I have come to believe that life can’t be done by waiting around for stuff to happen. Yes, of course stuff happens. But what if we engage life and feed it, show up as an active willing participant, and most of all steer ourselves in the direction we would like our life to go. No guarantees but having some say and do in the process of living a life creatively, we might discover a richer way of being, seeing, and showing up. We do have choices. Even in the midst of chaos, upheaval, devastation, staying mindful-heartfull and curious might serve us and everyone much better. It is a practice, isn’t it? A balancing act. Why not do it with an active imagination. Make art in the face of whatever comes your way. Wishing you a creative life.
In terms of the Creative Process website, I'd welcome more how-to videos or interviews about how one incorporates creativity into their lives and how the creative process has saved them.

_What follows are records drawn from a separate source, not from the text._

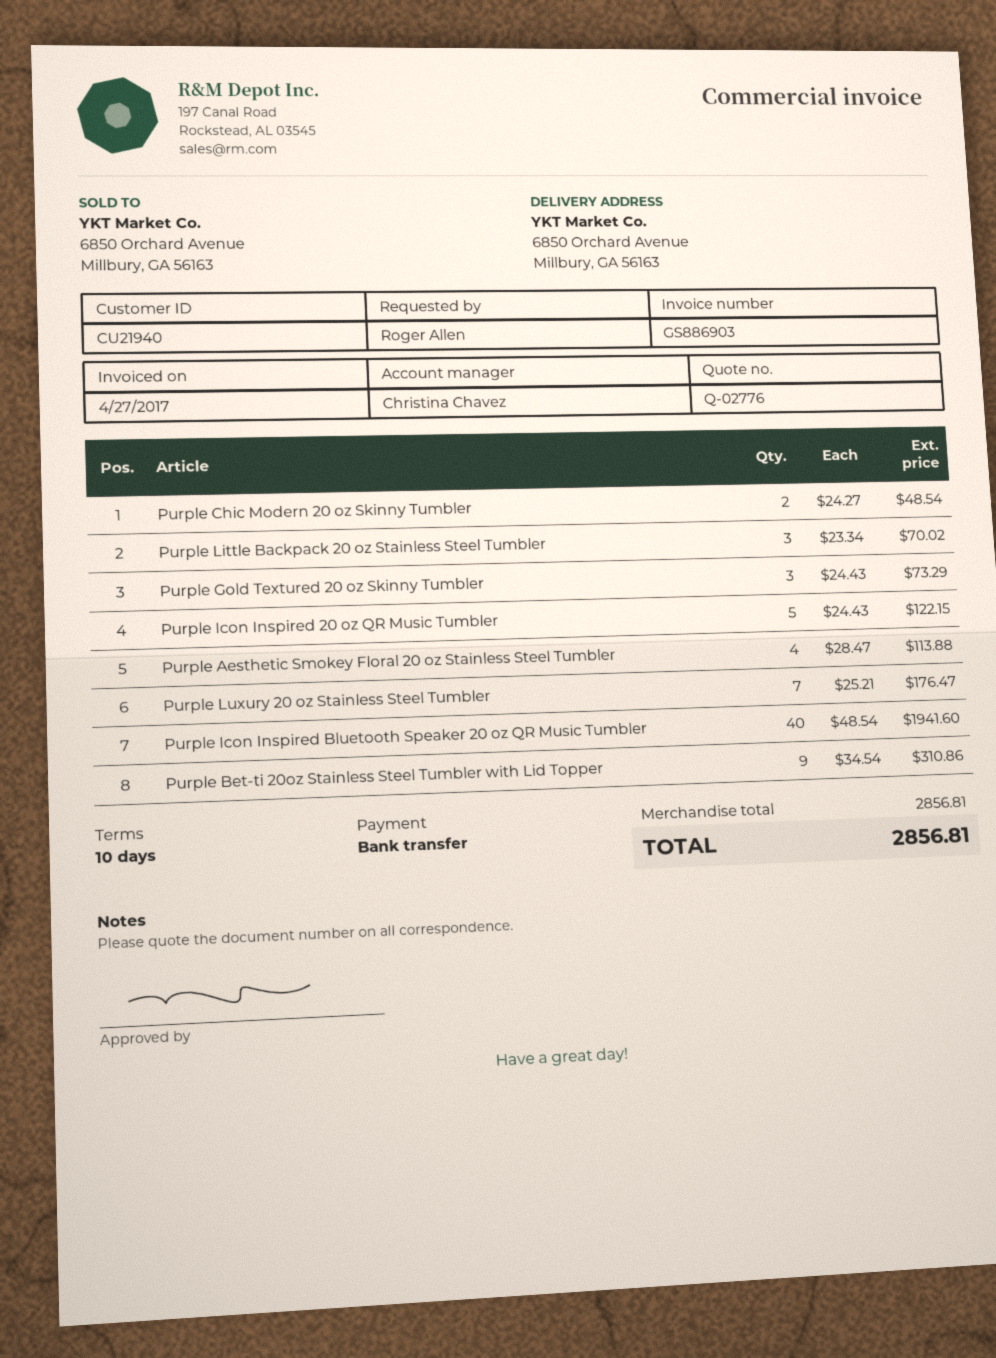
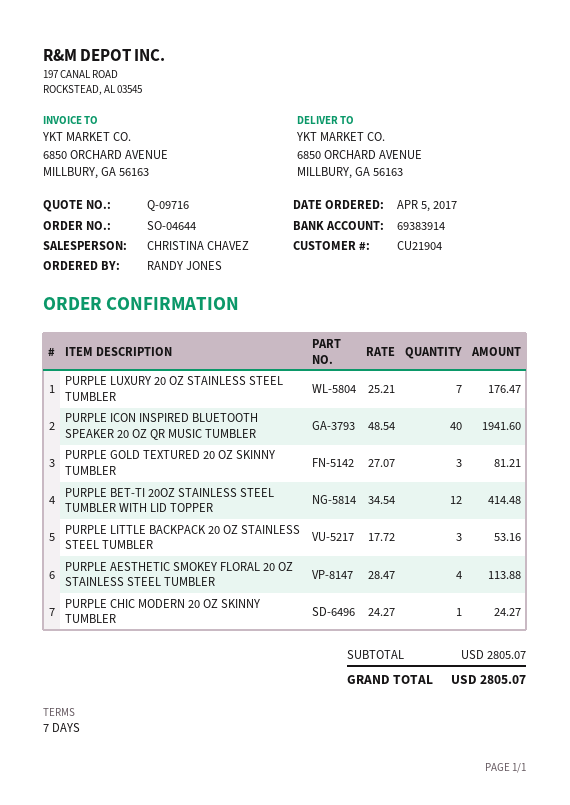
quote number: Q-02776 -> Q-09716
payment terms: 10 days -> 7 days
customer number: CU21940 -> CU21904
ordered by: Roger Allen -> RANDY JONES
Purple Chic Modern 20 oz Skinny Tumbler: 2 x 24.27 = 48.54 -> 1 x 24.27 = 24.27
Purple Little Backpack 20 oz Stainless Steel Tumbler: 3 x 23.34 = 70.02 -> 3 x 17.72 = 53.16
Purple Gold Textured 20 oz Skinny Tumbler: 3 x 24.43 = 73.29 -> 3 x 27.07 = 81.21
Purple Icon Inspired 20 oz QR Music Tumbler: 5 x 24.43 = 122.15 -> none
Purple Bet-ti 20oz Stainless Steel Tumbler with Lid Topper: 9 x 34.54 = 310.86 -> 12 x 34.54 = 414.48
subtotal: 2856.81 -> 2805.07
total: 2856.81 -> 2805.07

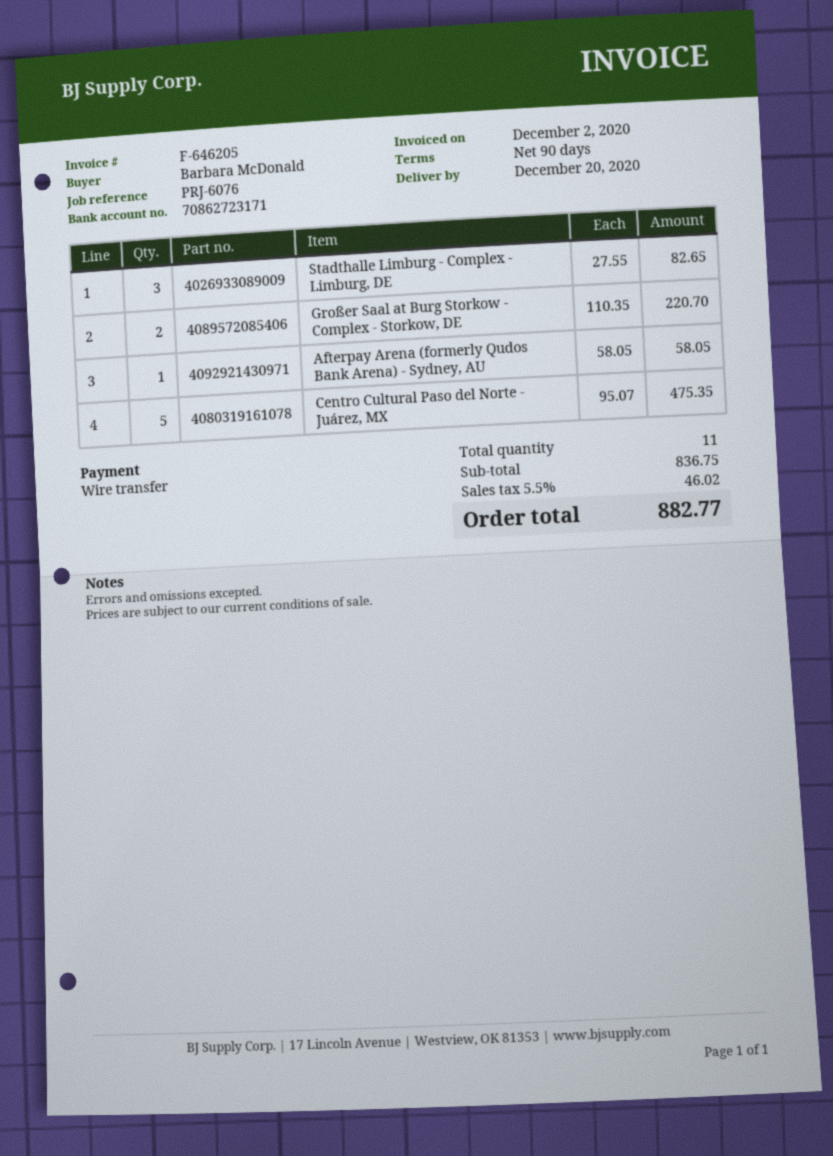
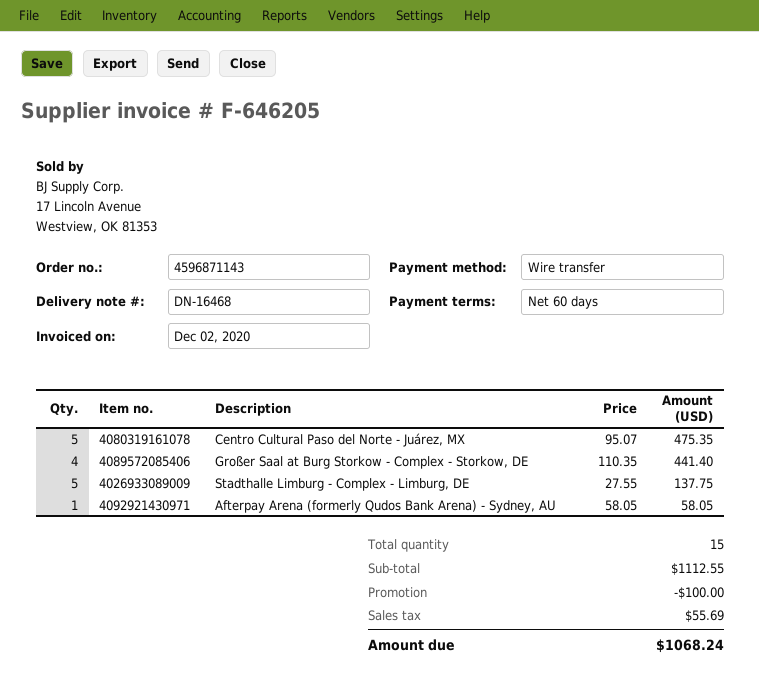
payment terms: 90 days -> 60 days
Stadthalle Limburg - Complex - Limburg, DE: 3 x 27.55 = 82.65 -> 5 x 27.55 = 137.75
Großer Saal at Burg Storkow - Complex - Storkow, DE: 2 x 110.35 = 220.70 -> 4 x 110.35 = 441.40
total quantity: 11 -> 15
subtotal: 836.75 -> 1112.55
discount: none -> 100.00
tax: 46.02 -> 55.69
total: 882.77 -> 1068.24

I appreciate the diversity of art forms in the creative process website. And the inclusivity and educational outreach. Also the aesthetics of the website and all the offerings are top quality and well presented.
What was the inspiration for your creative work?
I had used art to process a traumatic childhood and when my son died, I got stuck, so I thought. Death seemed more powerful than art. I was mistaken, art gave me a way to reimagine loss, to process grief, and create meaning from that devastation, as well as create a new self worth cherishing along with a new life worth living.
I have yet to do some more exploring of your creative process project and I am sure that will inspire me into new and exciting realms to explore in my art.